Probably my favorite reaction of the evening came from a homeless man who was sitting against a building. He saw me and started cracking up. I looked at my arm and then back at him. “Yeah, it’s been a rough day man,” I told him.

“Man, I know how that is,” he said, and I left him there in hysterics.

What was really remarkable, however, was the number of non-reactions, or silent reactions, from people whose eyeballs doubled in size but didn’t say anything, or those who stifled their gasps of horror and moved on down the street. One man averted his young son’s eyes. A girl steered her boyfriend in the opposite direction from me. People at street corners just tended to whisper. I wonder how these bad Samaritans would’ve reacted in the days of the Grand Guignol if they had been fortunate to see a performance by Paula Maxa, the blood theater’s star actress.

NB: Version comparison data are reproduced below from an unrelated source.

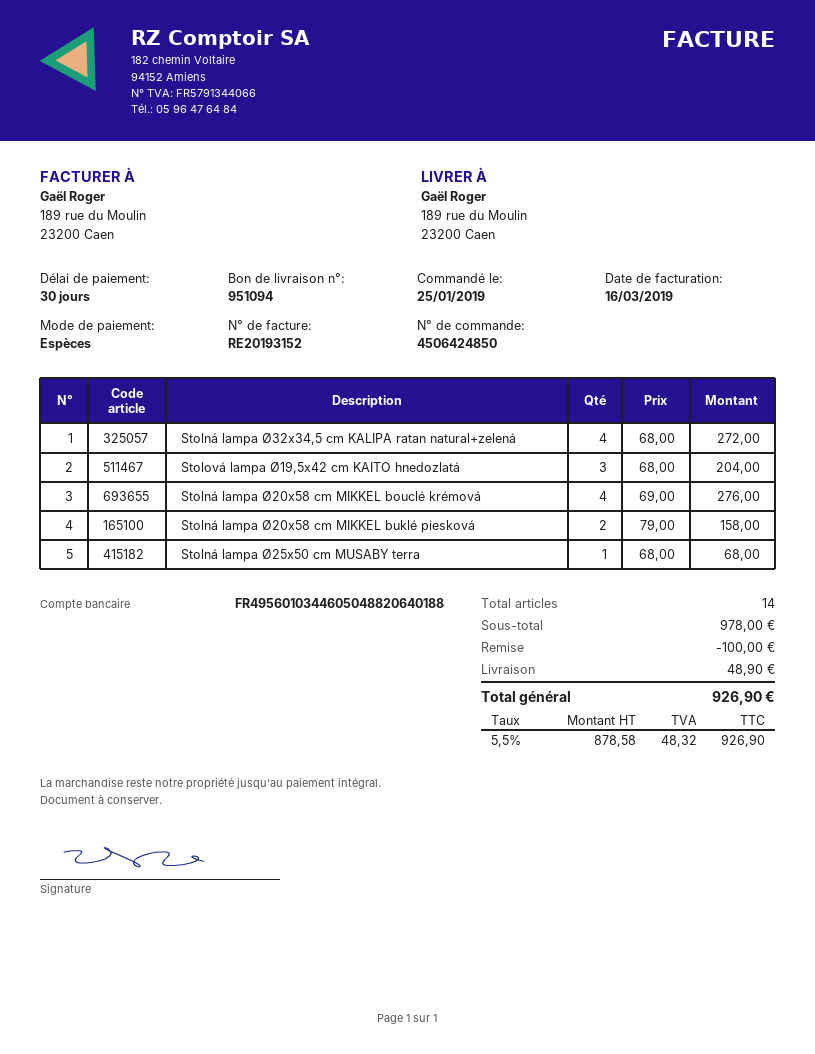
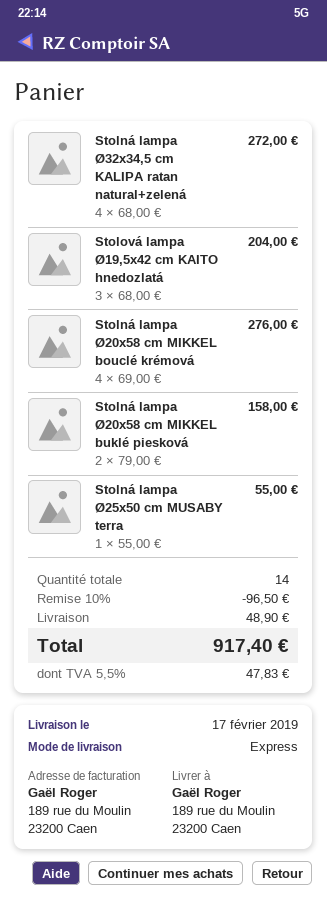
Stolná lampa Ø25x50 cm MUSABY terra: 1 x 68.00 = 68.00 -> 1 x 55.00 = 55.00
discount: 100.00 -> 96.50
tax: 5.5% = 48.32 -> 5.5% = 47.83
total: 926.90 -> 917.40

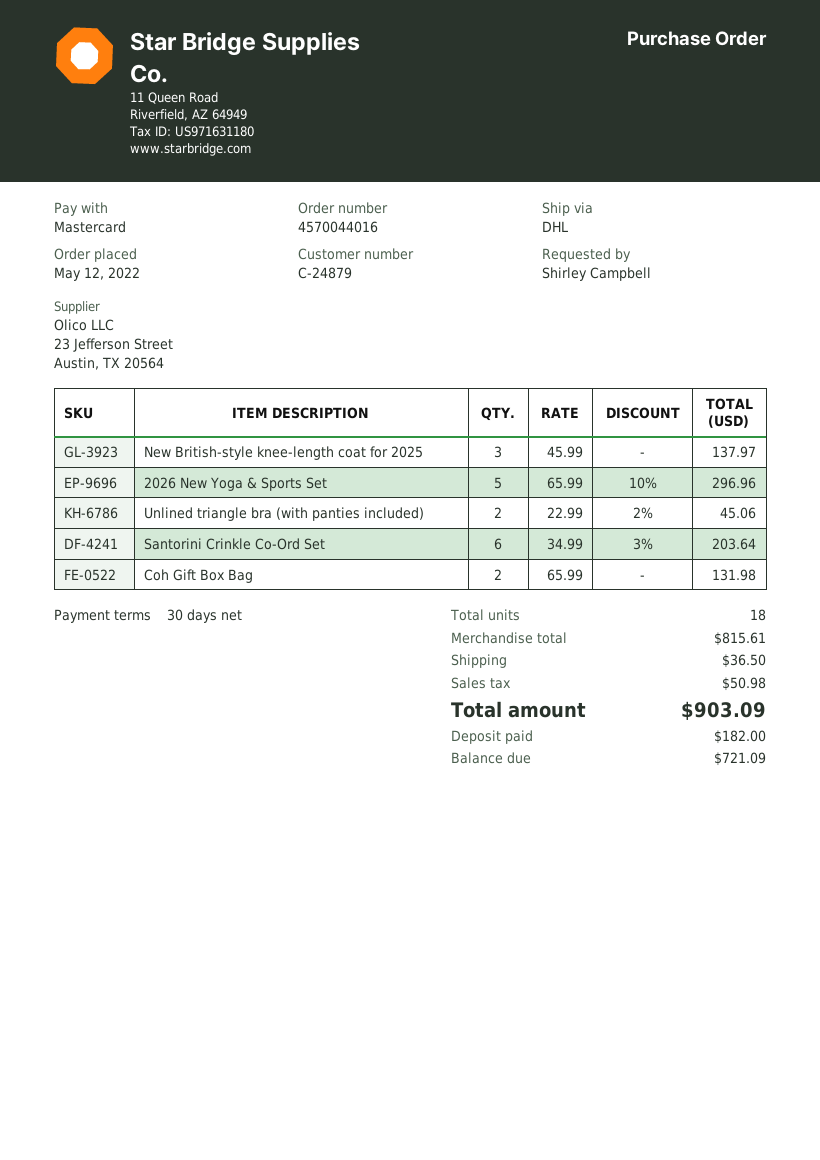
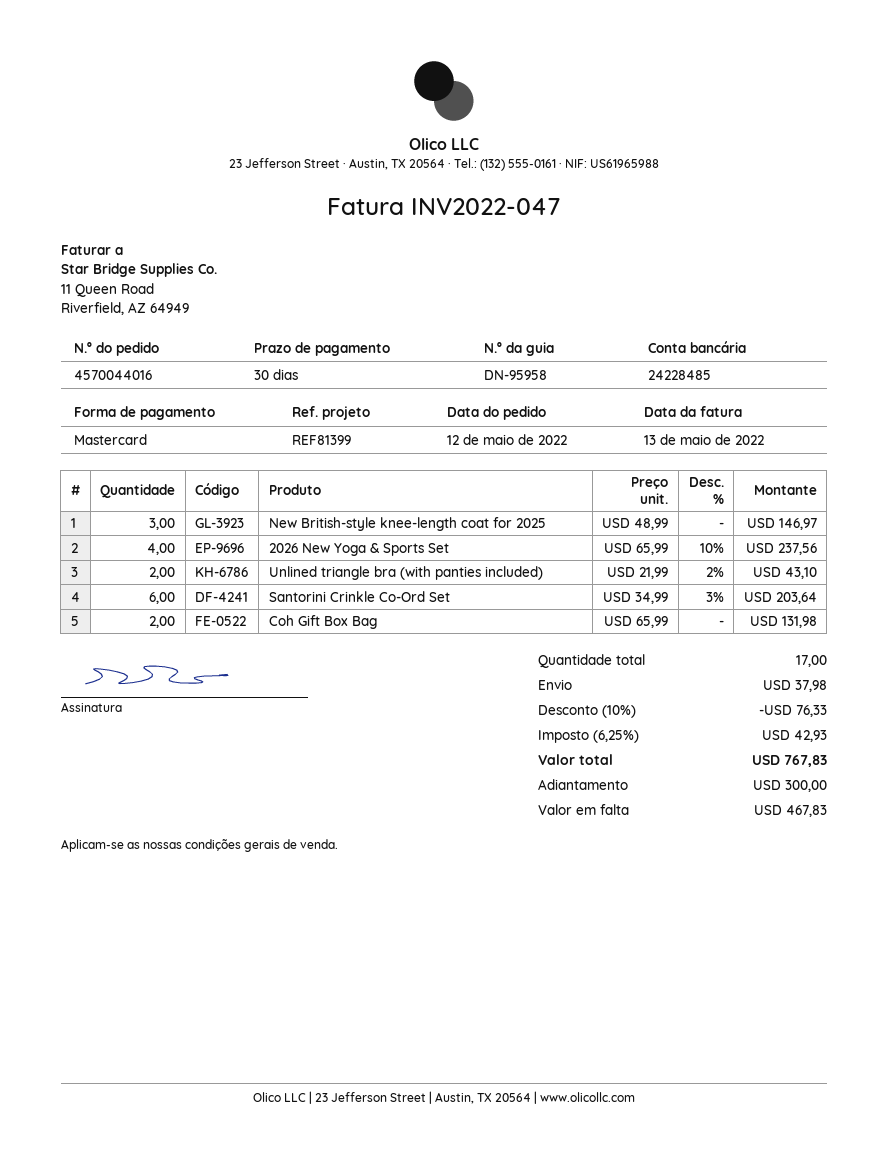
New British-style knee-length coat for 2025: 3 x 45.99 = 137.97 -> 3 x 48.99 = 146.97
2026 New Yoga & Sports Set: 5 x 65.99 - 10% = 296.96 -> 4 x 65.99 - 10% = 237.56
Unlined triangle bra (with panties included): 2 x 22.99 - 2% = 45.06 -> 2 x 21.99 - 2% = 43.10
total quantity: 18 -> 17
discount: none -> 10% = 76.33
shipping: 36.50 -> 37.98
tax: 50.98 -> 42.93
total: 903.09 -> 767.83
deposit: 182.00 -> 300.00
balance: 721.09 -> 467.83

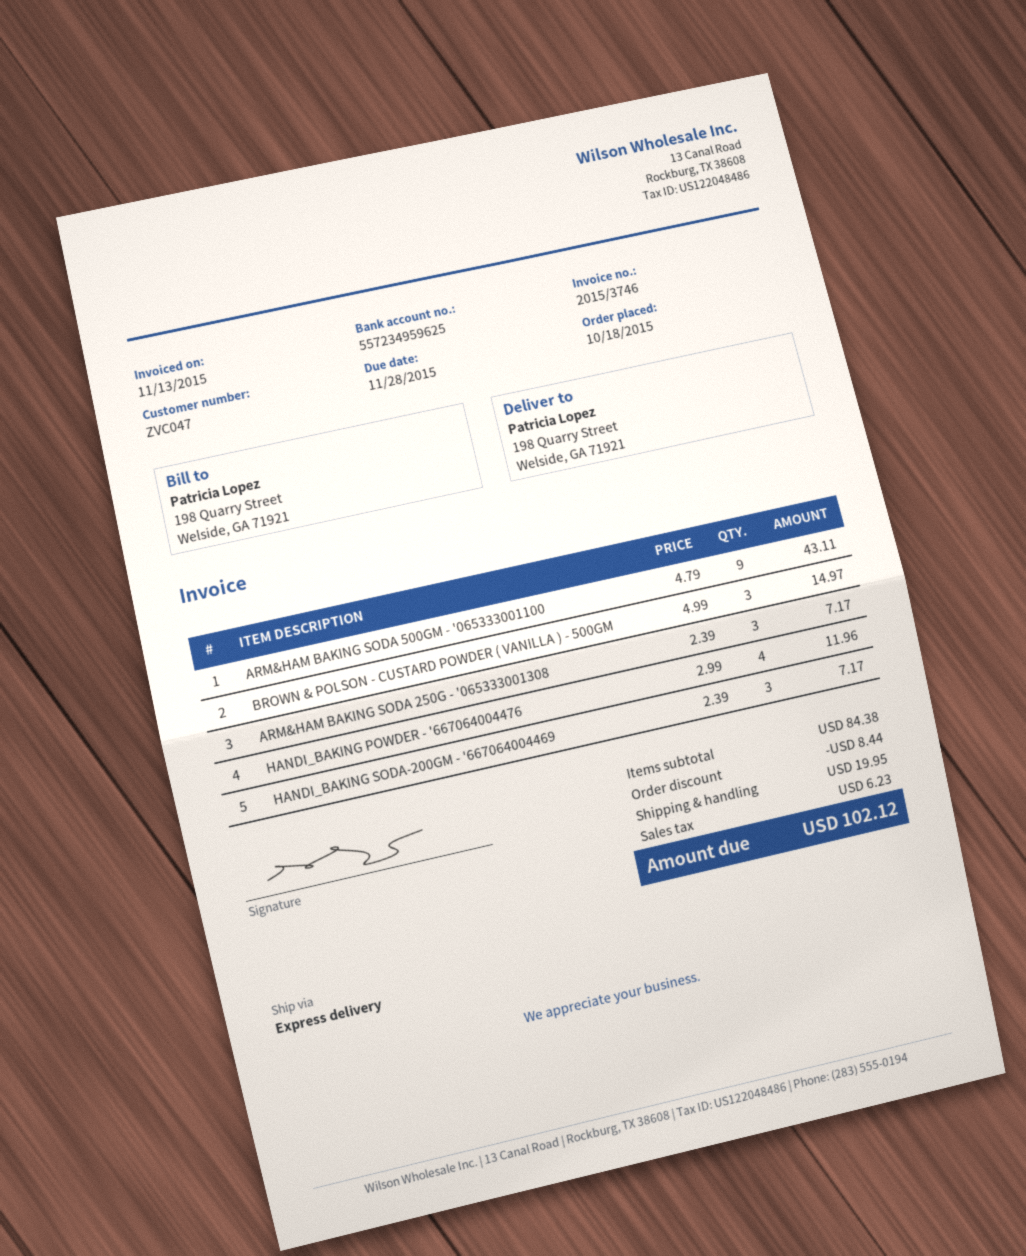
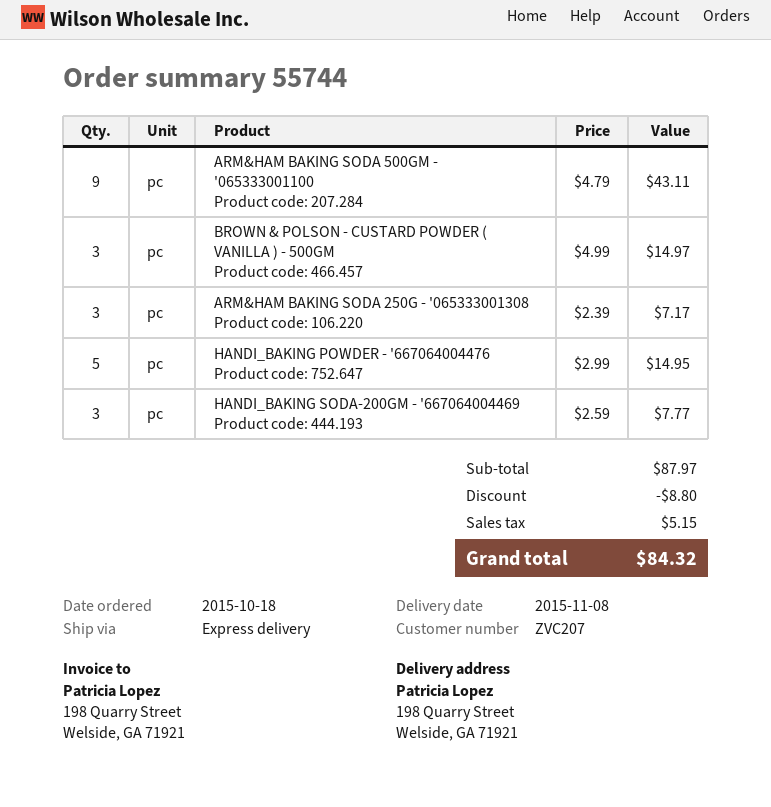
customer number: ZVC047 -> ZVC207
HANDI_BAKING POWDER - '667064004476: 4 x 2.99 = 11.96 -> 5 x 2.99 = 14.95
HANDI_BAKING SODA-200GM - '667064004469: 3 x 2.39 = 7.17 -> 3 x 2.59 = 7.77
subtotal: 84.38 -> 87.97
discount: 8.44 -> 8.80
shipping: 19.95 -> none
tax: 6.23 -> 5.15
total: 102.12 -> 84.32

I leave you with the Molotov Theater’s shocking description of Maxa, and a plug for their Fringe production, The Sticking Place:

In 1917 Camille Choisy hired the actress Paula Maxa, who soon became known as “the Sarah Bernnhardt of the impasse Chaptal.” During her career at the Grand-Guignol, Maxa, “the most assassinated woman in the world,” was subjected to a range of tortures unique in theatrical history, including the following: she was shot with a rifle and with a revolver, scalped, strangled, disemboweled, raped, guillotined, hanged, quarted, burned, cut apart with surgical tools and lancets, cut into eighty-three pieces by an invisible Spanish dagger, stung by a scorpion, poisoned with arsenic, devoured by a puma, strangled by a pearl necklace, and whipped; she was also put to sleep by a bouquet of roses, kissed by a leper, and subjected to a very unusual metamorphosis, which was described by one theatre critic: “Two hundred nights in a row, she simply decomposed on stage in front of an audience which wouldn’t have exchanged its seats for all the gold in the Americas. The operation lasted a good two minutes during which the young woman transformed little by little into an abominable corpse.”